Elternrat zeigt Verständnis für die Eltern

„Wir haben zwar Verständnis für die Eltern“, sagt Martin Krause vom Elternrat der Grundschule. „Wir unterstützen aber die Aktion, weil es wichtig für die Entwicklung der Schüler ist, dass sie ihren Schulweg selbst bewältigen. Das bringt die Kinder dazu, selbstständiger zu werden.“ Gerade an der Grundschule würden besonders viele Kinder von den Eltern gebracht. Wenn, wie im Fall Franzosenkoppel, ein Kindergarten integriert ist, sei der Anteil von Eltern, die ihre Kinder begleiteten, noch höher.

Das „Beste“ kam an diesem Morgen zum Schluss. Mit seinem BMW wollte ein Vater seinen Sohn direkt auf das Schulgelände fahren. Er war ja auch schon spät dran. Die Fahrt endete in der Gruppe aus Polizisten, Lehrern und Mitgliedern vom Auto Club Europa, kurz ACE, die zurzeit bundesweit die Aktion „Goodbye Elterntaxi“ durchführen. Da kam dann noch einmal Hauptkommissar Jensen in Aktion, der mit dem Fahrer ein Gespräch führte.

Wenigstens die letzten Meter zu Fuß

Tatsächlich ging es an diesem Morgen verhältnismäßig ruhig zu. Das sonnige Wetter und wohl auch der Umstand, dass sich die Aktion bei den Eltern herumgesprochen haben dürfte, ließ die Zahl der „Elterntaxis“ schrumpfen. „An anderen Tagen“, weiß Schulleiterin Wendt-Scholz, „ist schon mal deutlich mehr los.“ Da wird dann auch schon mal der Fußweg gleich neben dem Zebrastreifen als Ausweichstrecke genommen, um an den vor der Schule haltenden Fahrzeugen vorbei zu kommen.

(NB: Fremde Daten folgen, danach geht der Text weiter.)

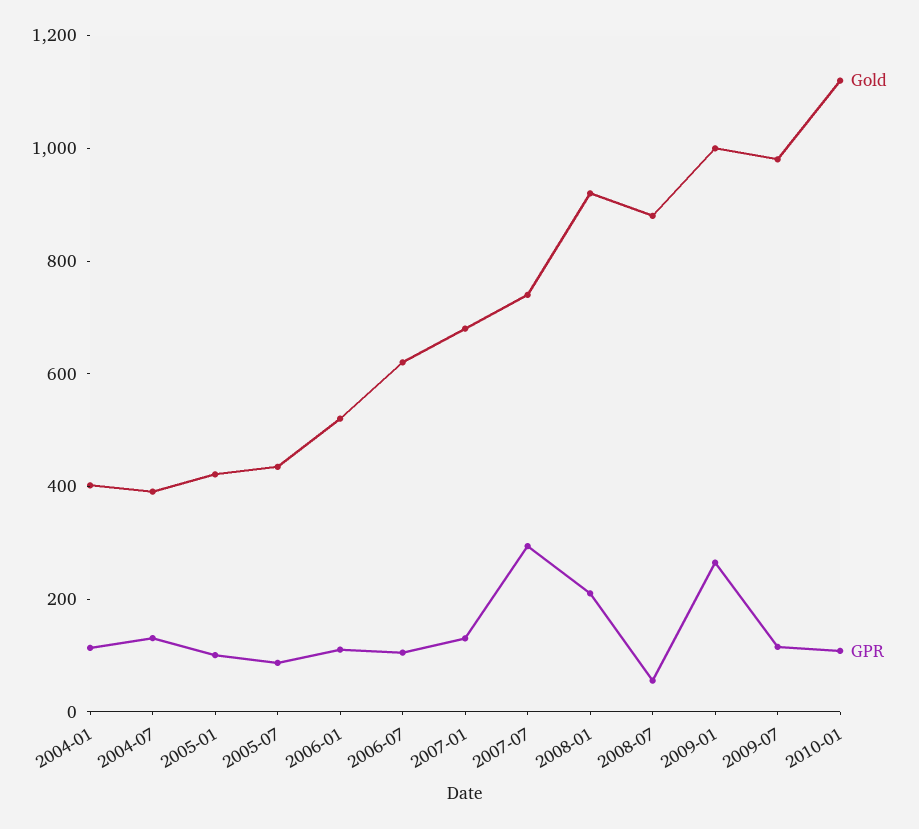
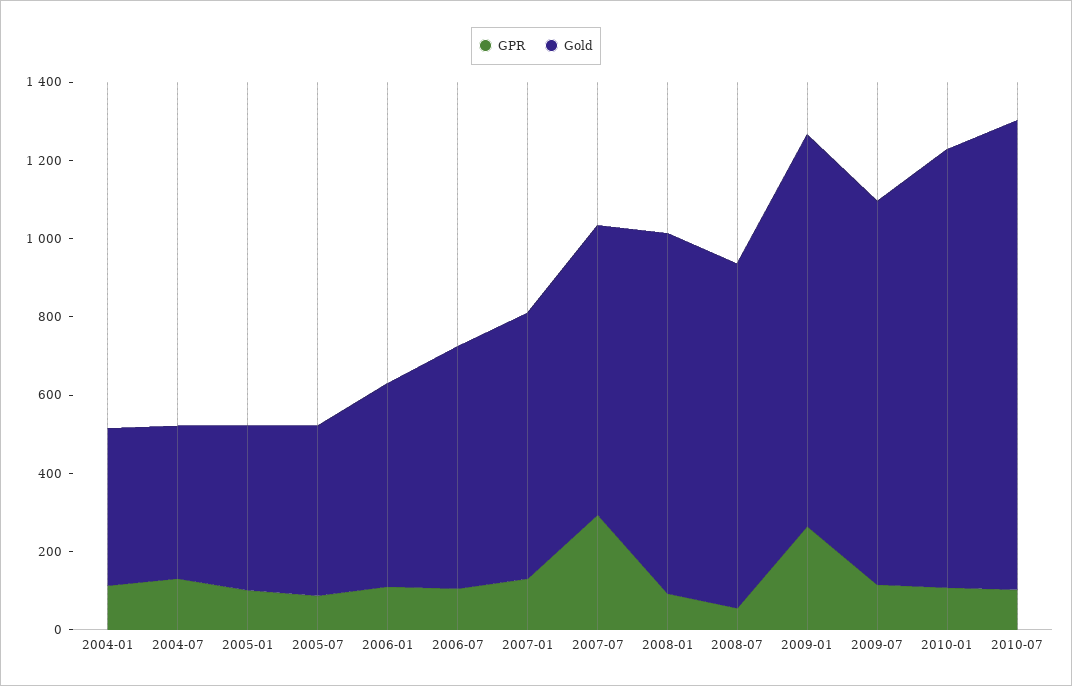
GPR, 2008-01: 200 -> 100
GPR, 2010-07: none -> 100
Gold, 2010-07: none -> 1200

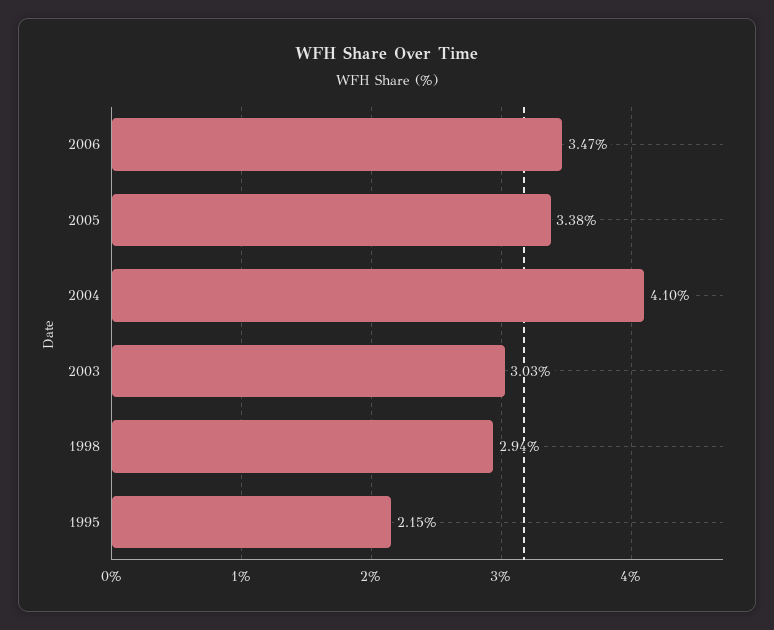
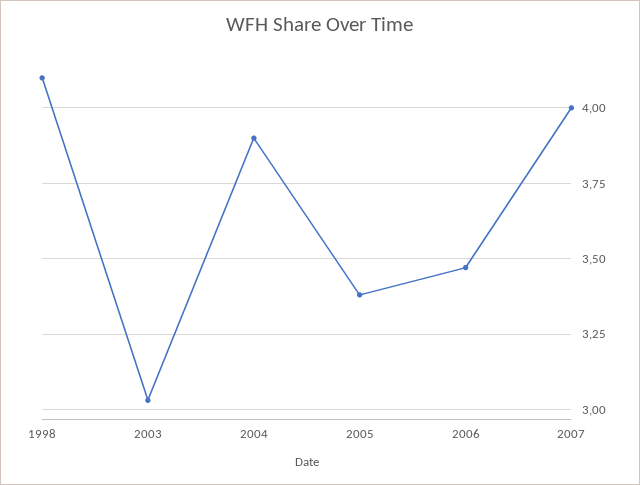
2004: 4.1 -> 3.9
1998: 2.94 -> 4.1
1995: 2.15 -> none
2007: none -> 4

„Es ist mir schon klar, dass viele Eltern in einem Dilemma sind“, sagt Wendt-Scholz. „Sie wollen ihr Kind noch zur Schule bringen und müssen dann weiter zur Arbeit.“ Da dränge sich das Auto auf. „Aber sie könnten dann ja wenigstens in den umliegenden Straßen parken und die letzten Meter mit ihrem Kind zur Schule gehen. Das würde schon helfen.“

Die Aktion geht gleich am Dienstag weiter. Dann steht die Polizei vor der Schule Bekassinenau. Es folgen dann im Abstand von jeweils einem Tag die Schulen Max-Eichholz-Ring, Rahlstedter Höhe, Surenland, Lohkampstraße, Brockdorffstraße, Adolf-Schönfelder-Schule, Anton-Reé-Schule und zum Abschluss am 12. April die Schule Wegenkamp.